Must-Know Subjects for All Your New Managers

Business enterprises have several levels of management. There is top-level, middle-level and low-level management. Top-level management comprises individuals who sit at the highest point in the pecking order. They are the face of the company, and they make the most critical decisions. Examples include the chief executive officer and chief operations officers. Middle-level management often comprises the heads of departments in the organisation. Lastly, there is low-level management, which has the line managers and those directly in charge of employees. When you promote your employees to any level of management, you need to train them on particular subjects of management. Instilling these lessons in them during management training makes them efficient in their new role. Here are some of the most important topics for all new managers:

Conflict Resolution

Conflict occurs at any level in the organisation. Therefore, managers need to know how to handle conflict because they are in charge of other employers. Failure to manage conflict leads to lost productivity in the workplace, absenteeism and poor mental health among your employees.
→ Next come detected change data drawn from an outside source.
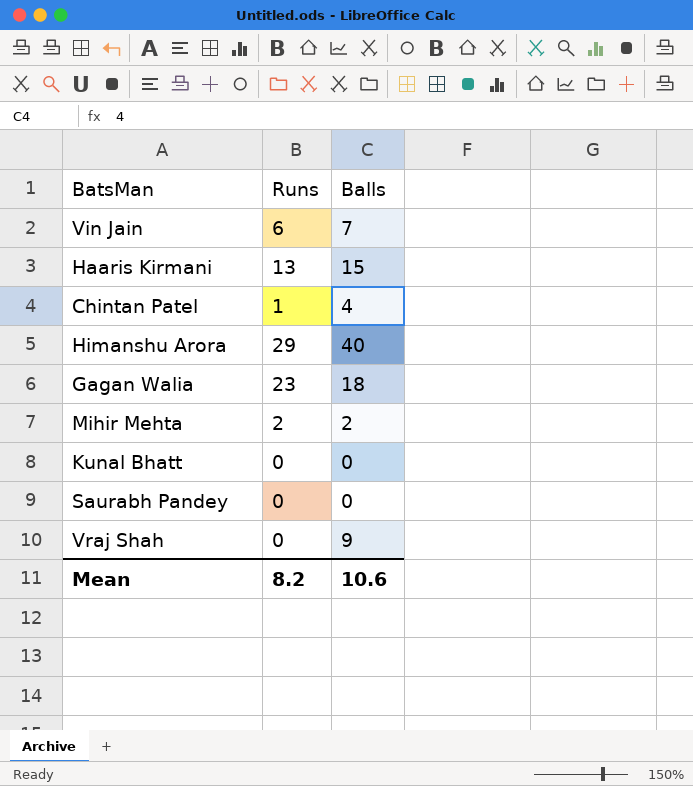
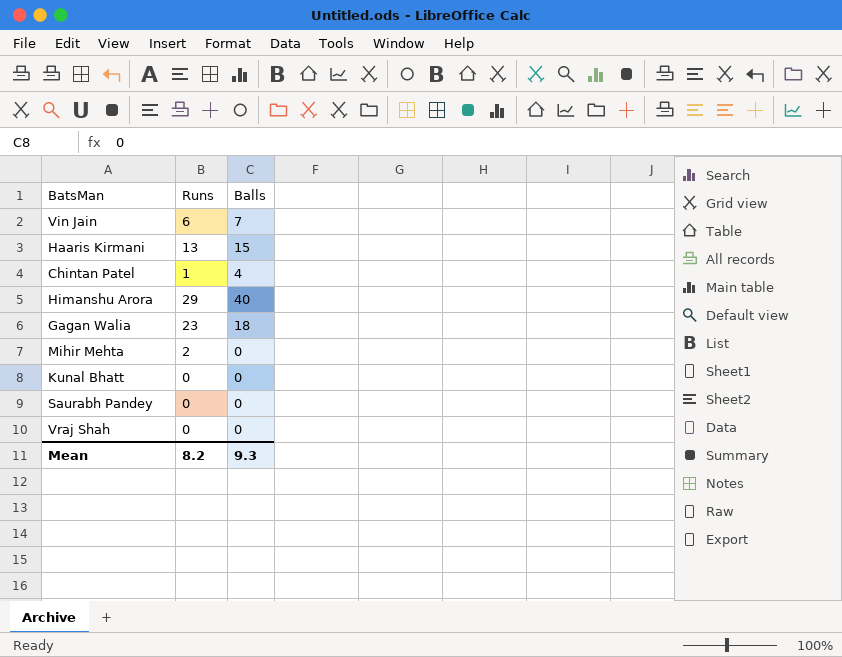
Mihir Mehta | Balls: 2 -> 0
Vraj Shah | Balls: 9 -> 0
Mean | Balls: 10.6 -> 9.3

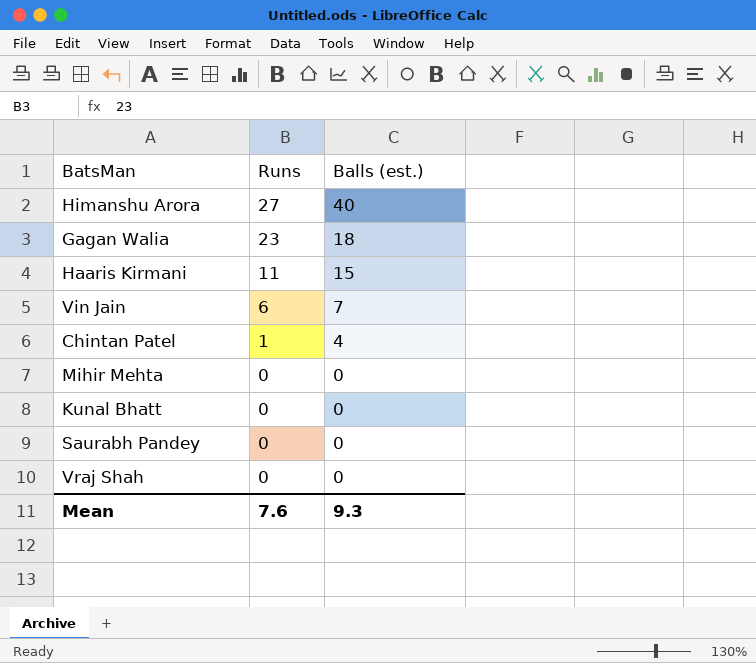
row order: none -> Runs descending
column name: Balls -> Balls (est.)
Himanshu Arora | Runs: 29 -> 27
Haaris Kirmani | Runs: 13 -> 11
Mihir Mehta | Runs: 2 -> 0
Mean | Runs: 8.2 -> 7.6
Training your managers on conflict resolution teaches them to handle conflict using applicable methods. A good example is collaborating and competing. When the manager takes the collaboration approach, he or she makes the conflicting parties work together until they reach a solution that mutually benefits both of them. On the other hand, the competing approach works if your manager focuses on the outcome rather than the relationship of conflicting parties. The winner takes it all!

Recruitment and Firing

Managers are only as good as their teams. Indeed, they can only develop good teams if they understand the intrinsic qualities that your company looks for. Give your new managers a comprehensive training on the systems and practices used to hire new employees. This should also include the things they need to look out for when you need to let someone go. What qualifies as gross misconduct in the workplace? What warrants a dismissal or periodic suspension from work? Laying the ground rules early for your managers makes them competent and consistent in the application of these rules. They can act without fear or favour!

Employee Retention

A high rate of turnover translates to lots of time spent looking for suitable candidates and high costs of training. Your managers must learn how they can retain highly talented and skilled members of their teams. For example, they should coach and expose less experienced employees to challenging tasks to nurture their creativity. Contributing to tasks that matter keeps their team members motivated to stay in your business.